■ **Data records**

____________________

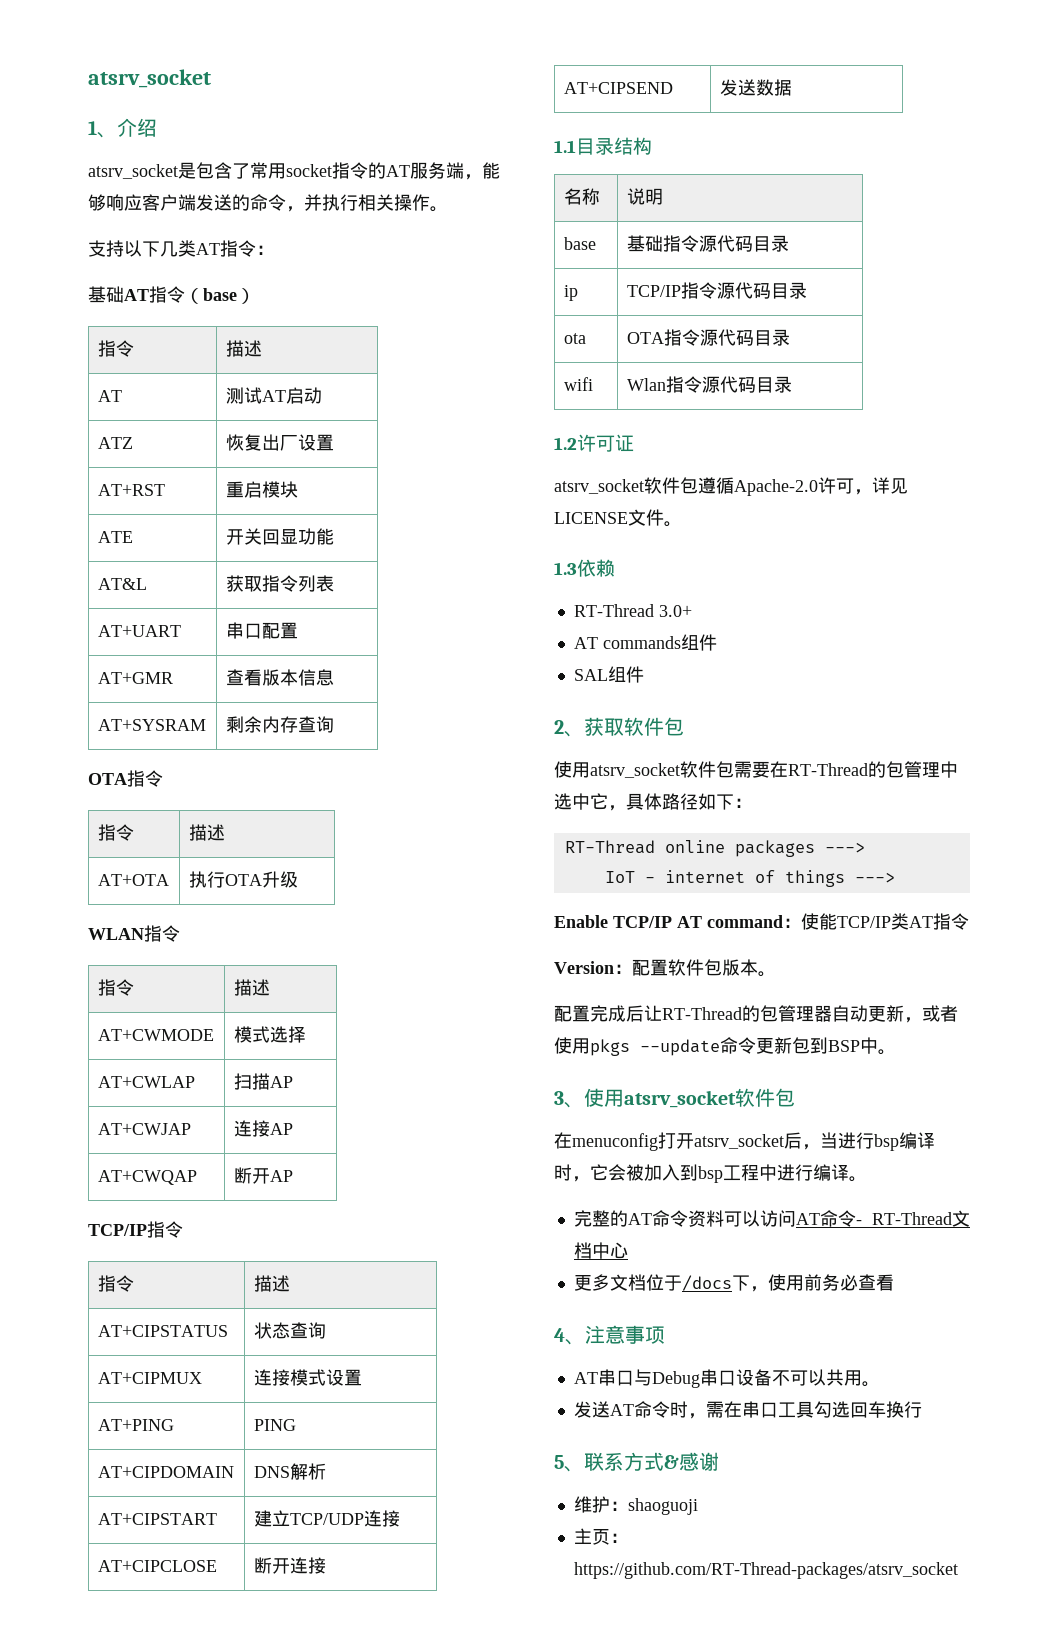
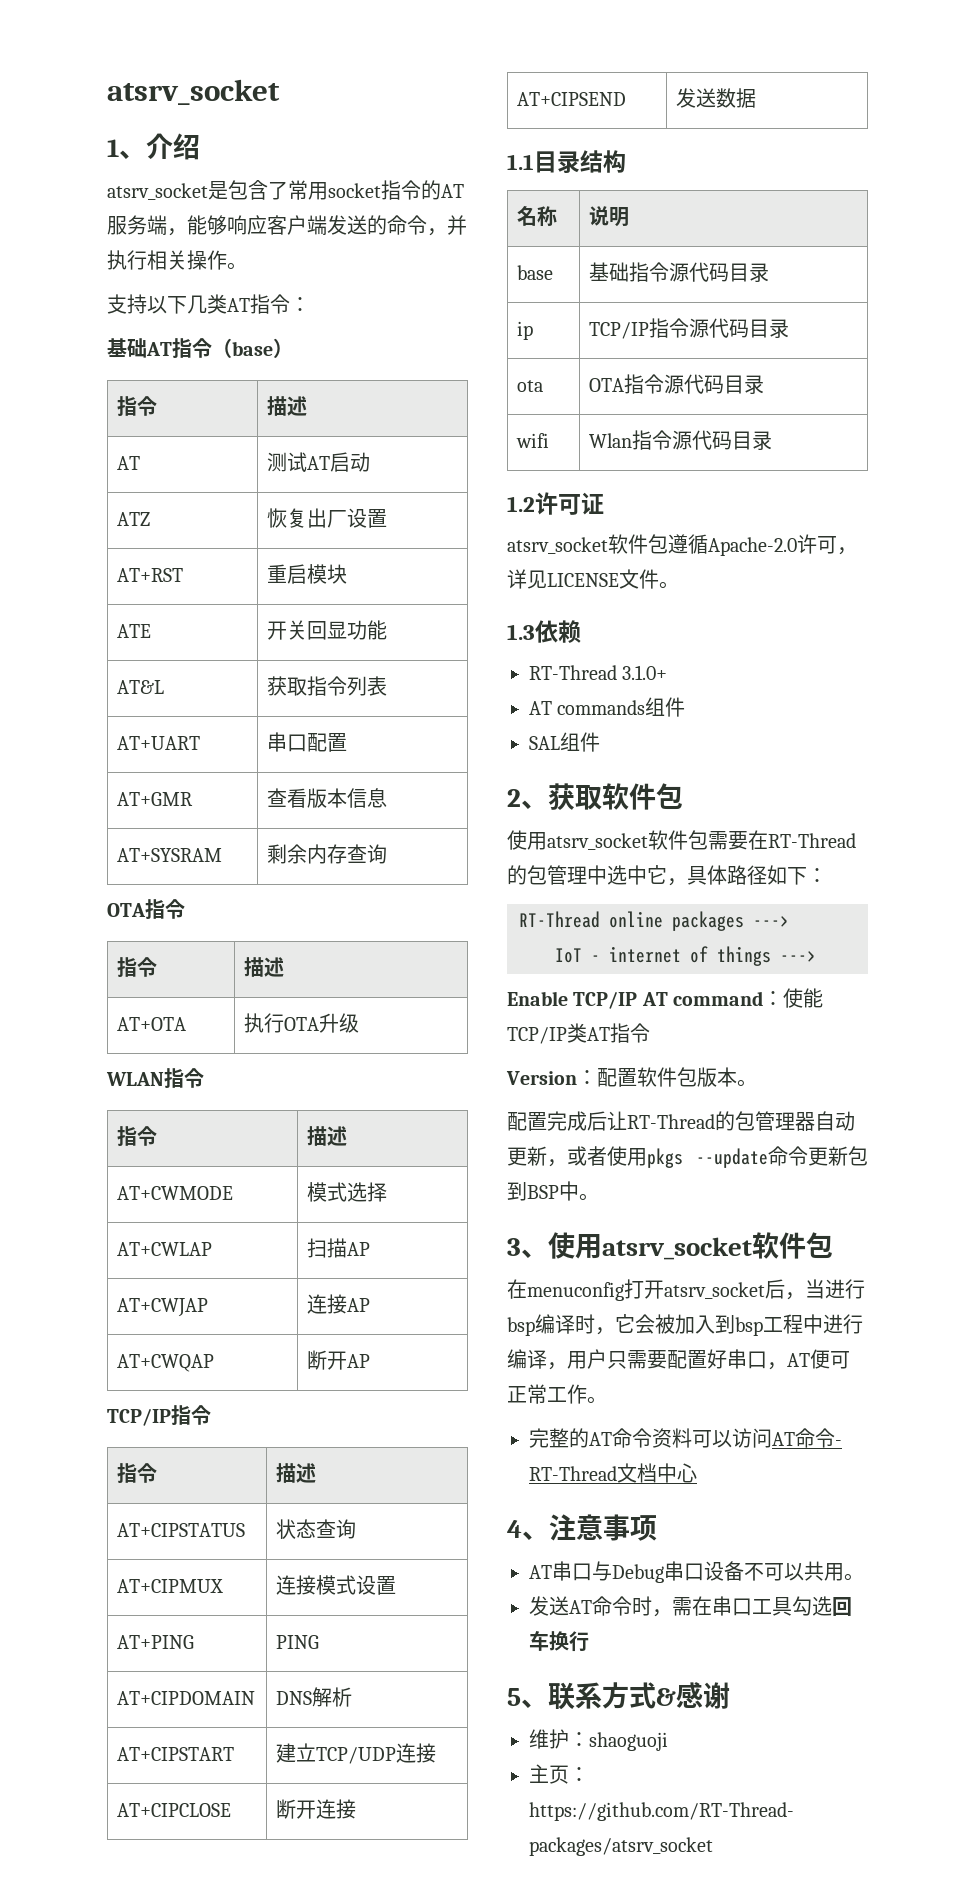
[658,605,692,617] 3.0+ -> [622,665,668,680] 3.1.0+
(849, 1172) none -> [547,1349,850,1370] [507,1384,587,1404] ，用户只需要配置好串口，AT便可正常工作
[573,1274,894,1292] // 更多文档位于/docs下，使用前务必查看 -> (697, 1473) none

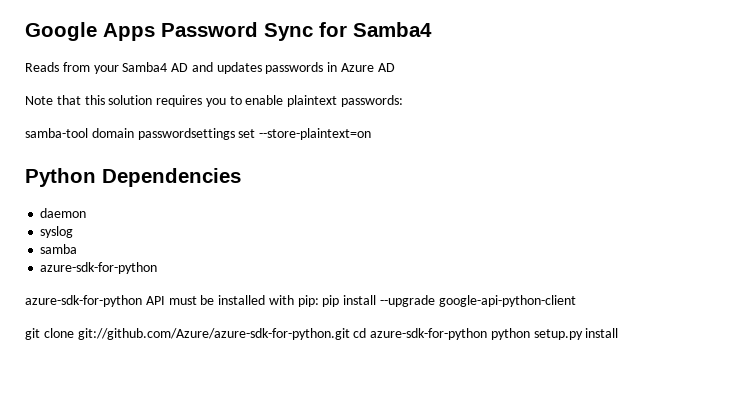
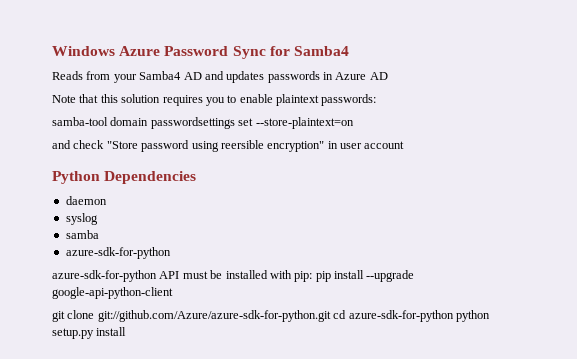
[25,22,155,41] Google Apps -> [52,46,161,56] Windows Azure
(372, 134) none -> [52,140,405,152] // and check "Store password using reersible encryption" in user account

____________________

■ **What this task involves**
Return, exactly as they stand, all of the lines above, but not the pictures.

■ **Answer to this task**
[658,605,692,617] 3.0+ -> [622,665,668,680] 3.1.0+
(849, 1172) none -> [547,1349,850,1370] [507,1384,587,1404] ，用户只需要配置好串口，AT便可正常工作
[573,1274,894,1292] // 更多文档位于/docs下，使用前务必查看 -> (697, 1473) none

[25,22,155,41] Google Apps -> [52,46,161,56] Windows Azure
(372, 134) none -> [52,140,405,152] // and check "Store password using reersible encryption" in user account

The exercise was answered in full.